One indispensable tool of weather forecasters is the barometer
An accurate instrument for measuring atmospheric pressure, barometers
come in two distinct types.
Mercury barometers haven't changed much since their invention in 1643. A column of mercury is inside a glass tube sealed at one end. The other end rests in a small cup of mercury, called a cistern. Starting from an average day, the phenomenon works like this:
- Initial reading: The barometer shows the mercury level at 29 inches, which is about average pressure for barometers at sea level.
- Storm comes in: Storms are low-pressure systems. As they come into an area, there is less atmospheric pressure on the cistern. The barometer in turn shows the mercury column is falling.
- Storm goes out: As the storm passes, the atmosphere is replaced with a calmer high-pressure system. Since the air is heavier, the barometer goes back up.

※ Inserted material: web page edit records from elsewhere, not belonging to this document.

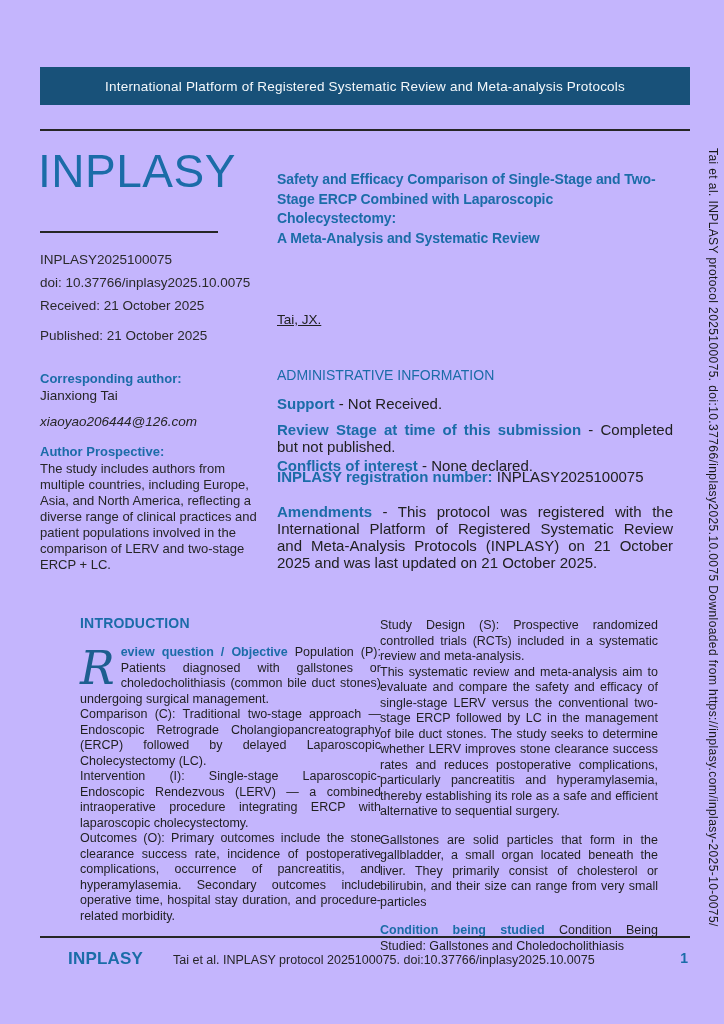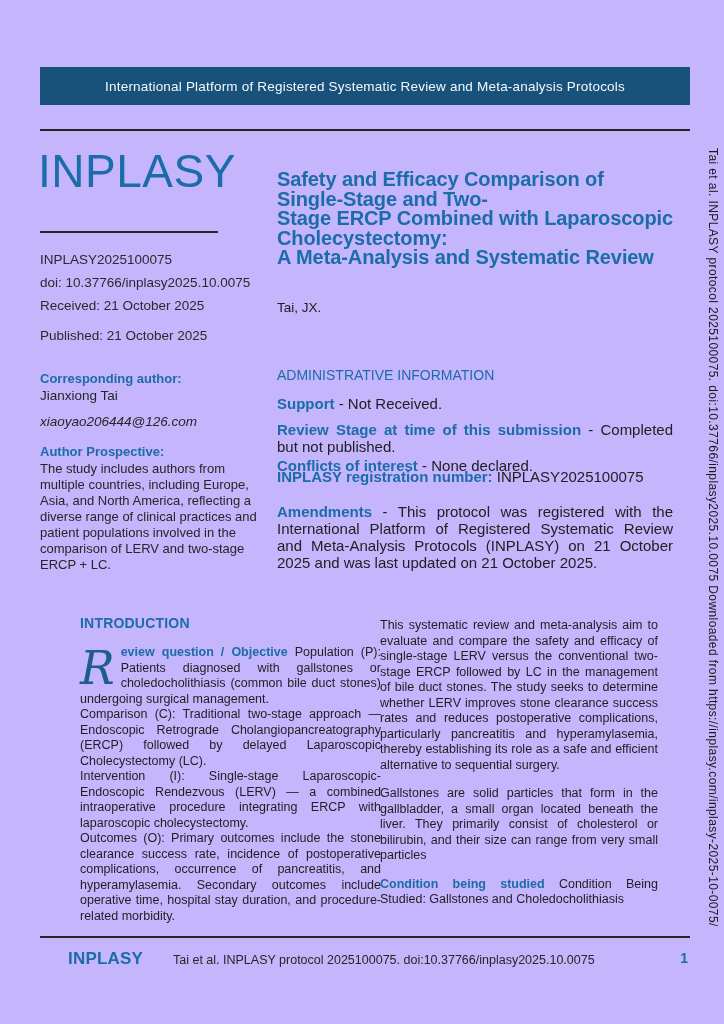"Safety and Efficacy Comparison of" .title { font-size: 20px -> 14px }
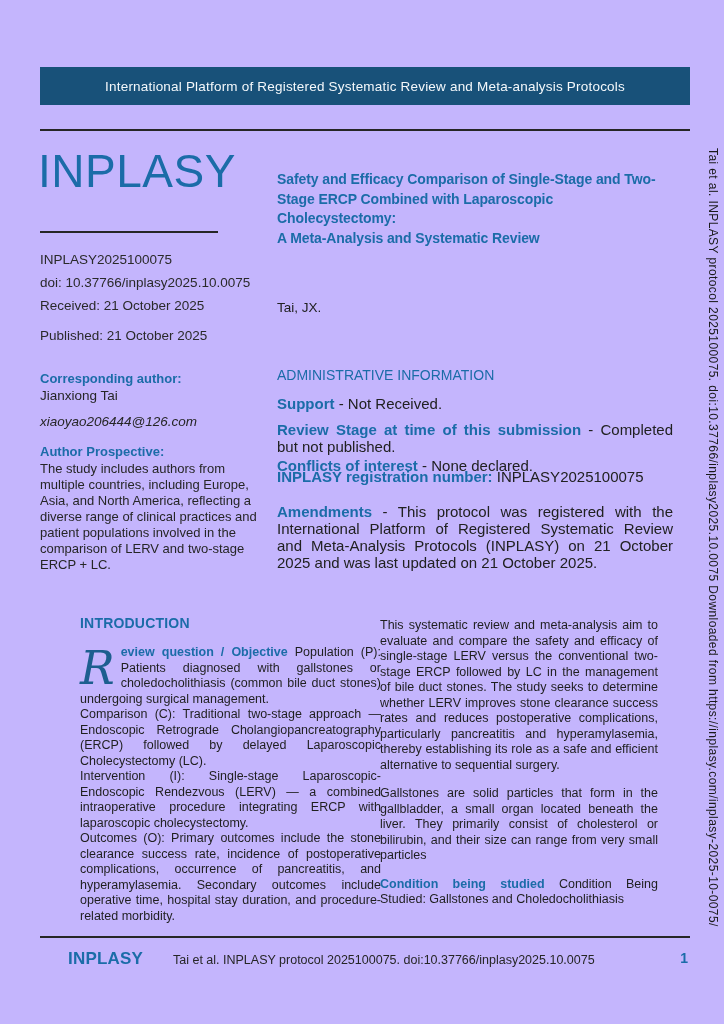"Tai, JX." .authors { text-decoration: none -> underline; top: 130px -> 142px }
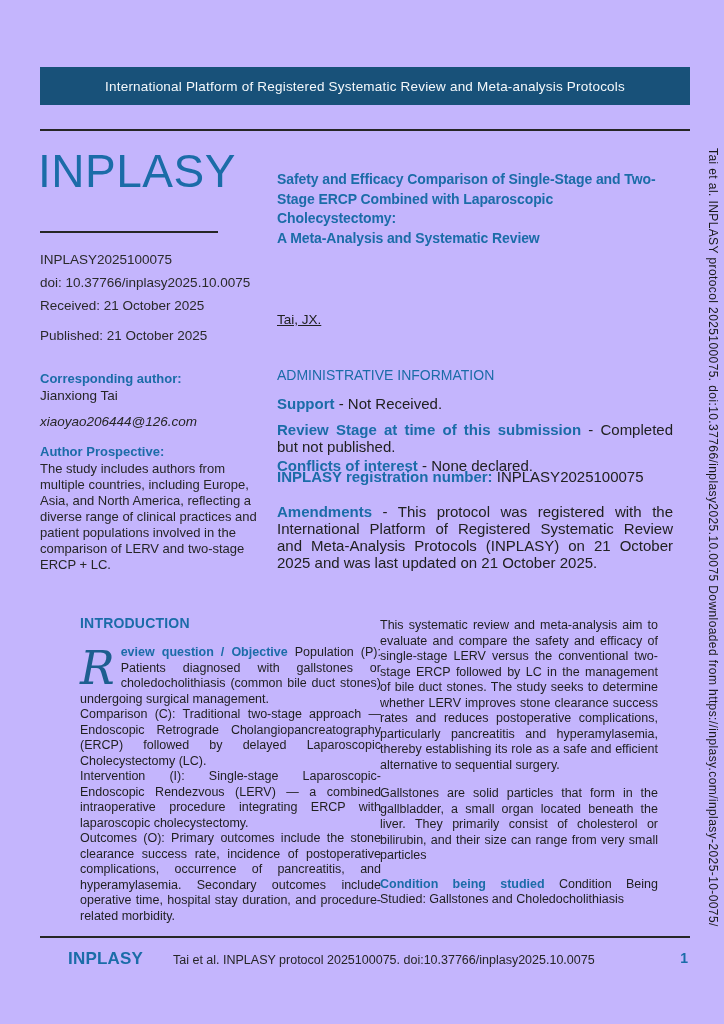"Study Design (S): Prospective randomized" div { html: none -> <div>Study Design (S): Prospective randomized controlled trials (RCTs) included in a systematic review and meta-analysis.</div> }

These old-fashioned barometers are fun and educational, but do so safely. Mercury is toxic and must be handled with care. If the barometer breaks, do not touch any mercury spill. Keep children out of the area. For more information on mercury, check out the EPA website
for comprehensive clean-up instructions.
Aneroid (without liquid) accurately describe how this barometer functions. Instead of mercury, these barometers use a small metal box called an aneroid cell. This cell is actually a bellows and springs system which expands or contracts as air pressure changes. This style is also known as an analog barometer.
The Same, Just Different
Although mercury and aneroid barometers work on the same principles, they do so in different ways. Mercury barometers are relatively simple (though accurate) devices. Aneroid barometers employ a complex mechanism to record minute changes in air pressure.